Levying the danger of fasting using a "red, amber and green method", the guidelines will aim to simplify whether and when you can fast.
However Dr Hussanein did say, medically speaking, those with "Type 1 diabetes, several associated health risks, and those who are pregnant" should refrain from participating.
The guidelines have been drawn up by 31 experts from around the world including medical professionals and religious scholars.
For Professor Magdy Ashour, Academic Advisor of the Grand Mufti of Egypt, it is imperative diabetic Muslims should not approach Ramadan with the attitude: "if I die fasting, I am a Martyr".
"People who choose to fast knowing it causes a great risk to their health are going against what the Holy Quran says about 'don't throw yourself to harm'."
He said Allah does not ask any Muslim to do things he cannot do, and urged those planning to fast without the advice or their doctor to rethink their plan of action.
Speaking to Khaleej Times, Dr Shaukat Sadikot, President-Elect of IDF said given that the guidelines are a world first, they plan to review the results in "one to two years", to analyse the results.
"What we will do is let the message spread out first, and then we will host an expert panel to see if the guidelines are working.
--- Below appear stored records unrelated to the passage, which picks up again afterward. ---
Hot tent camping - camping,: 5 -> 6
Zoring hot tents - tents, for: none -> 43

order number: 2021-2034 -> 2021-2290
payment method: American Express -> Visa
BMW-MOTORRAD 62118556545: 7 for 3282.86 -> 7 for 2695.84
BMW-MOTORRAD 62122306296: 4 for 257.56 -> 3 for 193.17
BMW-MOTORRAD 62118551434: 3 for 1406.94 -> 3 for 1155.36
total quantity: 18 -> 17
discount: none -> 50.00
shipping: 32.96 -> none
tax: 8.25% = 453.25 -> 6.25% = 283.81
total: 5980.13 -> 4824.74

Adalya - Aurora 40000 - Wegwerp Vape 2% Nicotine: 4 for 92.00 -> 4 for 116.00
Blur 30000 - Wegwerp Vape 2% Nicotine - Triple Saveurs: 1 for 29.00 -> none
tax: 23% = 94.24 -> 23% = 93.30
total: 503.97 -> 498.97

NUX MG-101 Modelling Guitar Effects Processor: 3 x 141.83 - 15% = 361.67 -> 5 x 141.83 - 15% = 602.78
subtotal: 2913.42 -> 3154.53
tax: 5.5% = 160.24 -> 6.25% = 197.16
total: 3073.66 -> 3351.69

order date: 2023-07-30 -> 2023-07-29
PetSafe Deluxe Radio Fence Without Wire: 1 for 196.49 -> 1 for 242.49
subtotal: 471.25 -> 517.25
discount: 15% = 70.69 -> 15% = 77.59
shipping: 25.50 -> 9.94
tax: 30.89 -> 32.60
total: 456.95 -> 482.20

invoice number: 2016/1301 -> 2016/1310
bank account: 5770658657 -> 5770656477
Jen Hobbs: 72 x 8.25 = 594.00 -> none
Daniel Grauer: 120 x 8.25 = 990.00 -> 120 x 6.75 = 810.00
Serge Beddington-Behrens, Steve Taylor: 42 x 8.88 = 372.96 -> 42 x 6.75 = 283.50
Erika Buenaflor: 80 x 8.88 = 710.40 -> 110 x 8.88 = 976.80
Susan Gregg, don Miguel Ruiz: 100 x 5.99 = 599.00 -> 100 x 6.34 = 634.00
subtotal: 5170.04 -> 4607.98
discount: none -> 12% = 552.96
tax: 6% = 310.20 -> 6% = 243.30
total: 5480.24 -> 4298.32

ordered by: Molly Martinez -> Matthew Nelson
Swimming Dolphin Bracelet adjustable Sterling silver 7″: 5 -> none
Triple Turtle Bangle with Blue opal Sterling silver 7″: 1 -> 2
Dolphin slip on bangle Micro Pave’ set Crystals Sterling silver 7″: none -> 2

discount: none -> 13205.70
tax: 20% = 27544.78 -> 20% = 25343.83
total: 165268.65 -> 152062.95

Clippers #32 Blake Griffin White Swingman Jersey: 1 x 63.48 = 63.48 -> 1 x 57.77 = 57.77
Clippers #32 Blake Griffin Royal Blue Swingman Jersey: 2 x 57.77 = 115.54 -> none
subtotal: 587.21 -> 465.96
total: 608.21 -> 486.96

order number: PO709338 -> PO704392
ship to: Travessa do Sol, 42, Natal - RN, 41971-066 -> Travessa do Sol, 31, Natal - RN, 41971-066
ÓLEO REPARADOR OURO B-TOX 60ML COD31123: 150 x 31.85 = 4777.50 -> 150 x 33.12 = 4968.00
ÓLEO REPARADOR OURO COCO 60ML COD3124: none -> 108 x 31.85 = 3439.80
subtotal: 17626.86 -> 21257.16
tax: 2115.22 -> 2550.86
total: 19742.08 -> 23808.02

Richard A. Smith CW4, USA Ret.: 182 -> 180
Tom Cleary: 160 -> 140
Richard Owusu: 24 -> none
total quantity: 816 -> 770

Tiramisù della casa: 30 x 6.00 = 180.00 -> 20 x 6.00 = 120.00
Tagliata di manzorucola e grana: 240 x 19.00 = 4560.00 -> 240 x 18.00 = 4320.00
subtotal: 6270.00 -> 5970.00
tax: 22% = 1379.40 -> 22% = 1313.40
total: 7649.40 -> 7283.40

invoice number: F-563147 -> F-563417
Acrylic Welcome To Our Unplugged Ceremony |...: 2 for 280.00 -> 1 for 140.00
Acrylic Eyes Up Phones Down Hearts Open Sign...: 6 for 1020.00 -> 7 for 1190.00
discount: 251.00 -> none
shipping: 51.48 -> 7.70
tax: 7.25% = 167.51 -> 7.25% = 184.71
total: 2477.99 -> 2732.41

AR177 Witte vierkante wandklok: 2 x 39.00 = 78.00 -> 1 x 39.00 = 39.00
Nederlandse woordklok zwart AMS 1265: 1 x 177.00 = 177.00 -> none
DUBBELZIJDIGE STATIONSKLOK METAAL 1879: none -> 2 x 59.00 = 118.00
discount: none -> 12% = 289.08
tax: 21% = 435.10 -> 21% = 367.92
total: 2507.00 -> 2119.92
We can then amend them if not be. My advice now would be to simplify them even more."
The management of people with diabetes during Ramadan is mostly based on consensus as medical studies are limited.
However, Hisham Mahmoud, Head of Medical Affairs at Sanofi Middle East Zone said at the end of this month it will be launching a study to see the challenges faced by diabetics fasting during Ramadan.
"It will trial 2,000 patients across 10 countries in the region. This new study will provide us with prospective results rather than retrospective ones."
The newly release guidelines have been released as part of the 4th DAR International Alliance congress taking place in Dubai from April 14-16.